Input data>
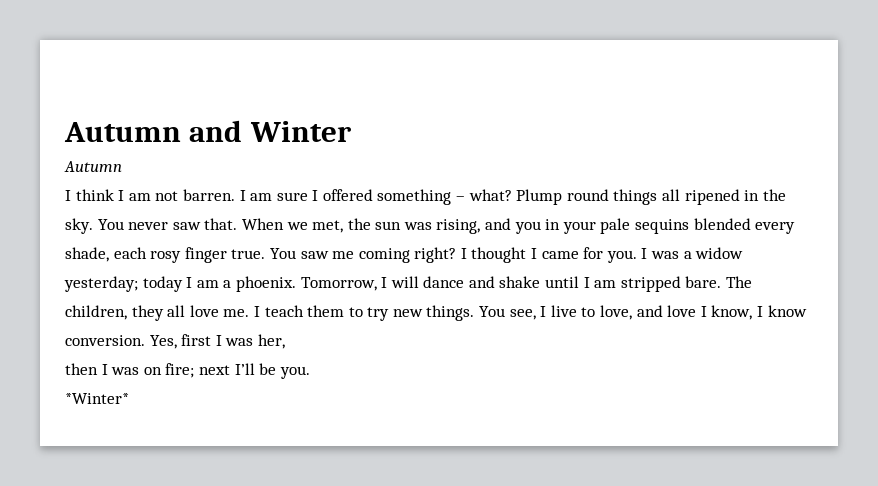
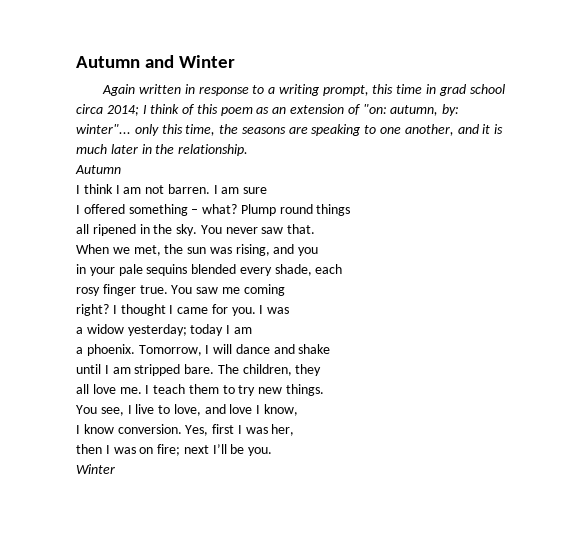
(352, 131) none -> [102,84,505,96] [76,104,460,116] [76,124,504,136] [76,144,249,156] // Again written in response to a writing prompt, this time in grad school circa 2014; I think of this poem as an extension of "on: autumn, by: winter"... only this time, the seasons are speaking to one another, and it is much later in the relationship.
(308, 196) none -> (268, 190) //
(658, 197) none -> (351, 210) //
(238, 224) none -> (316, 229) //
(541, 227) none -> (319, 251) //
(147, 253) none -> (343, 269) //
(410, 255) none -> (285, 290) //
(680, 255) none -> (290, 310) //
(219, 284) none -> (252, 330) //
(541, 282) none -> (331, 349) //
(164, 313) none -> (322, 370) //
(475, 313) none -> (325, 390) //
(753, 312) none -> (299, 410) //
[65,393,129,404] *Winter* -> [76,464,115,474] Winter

Work required>
Every line of the material should be repeated precisely; pictures are to be excluded.

Result of this exercise>
(352, 131) none -> [102,84,505,96] [76,104,460,116] [76,124,504,136] [76,144,249,156] // Again written in response to a writing prompt, this time in grad school circa 2014; I think of this poem as an extension of "on: autumn, by: winter"... only this time, the seasons are speaking to one another, and it is much later in the relationship.
(308, 196) none -> (268, 190) //
(658, 197) none -> (351, 210) //
(238, 224) none -> (316, 229) //
(541, 227) none -> (319, 251) //
(147, 253) none -> (343, 269) //
(410, 255) none -> (285, 290) //
(680, 255) none -> (290, 310) //
(219, 284) none -> (252, 330) //
(541, 282) none -> (331, 349) //
(164, 313) none -> (322, 370) //
(475, 313) none -> (325, 390) //
(753, 312) none -> (299, 410) //
[65,393,129,404] *Winter* -> [76,464,115,474] Winter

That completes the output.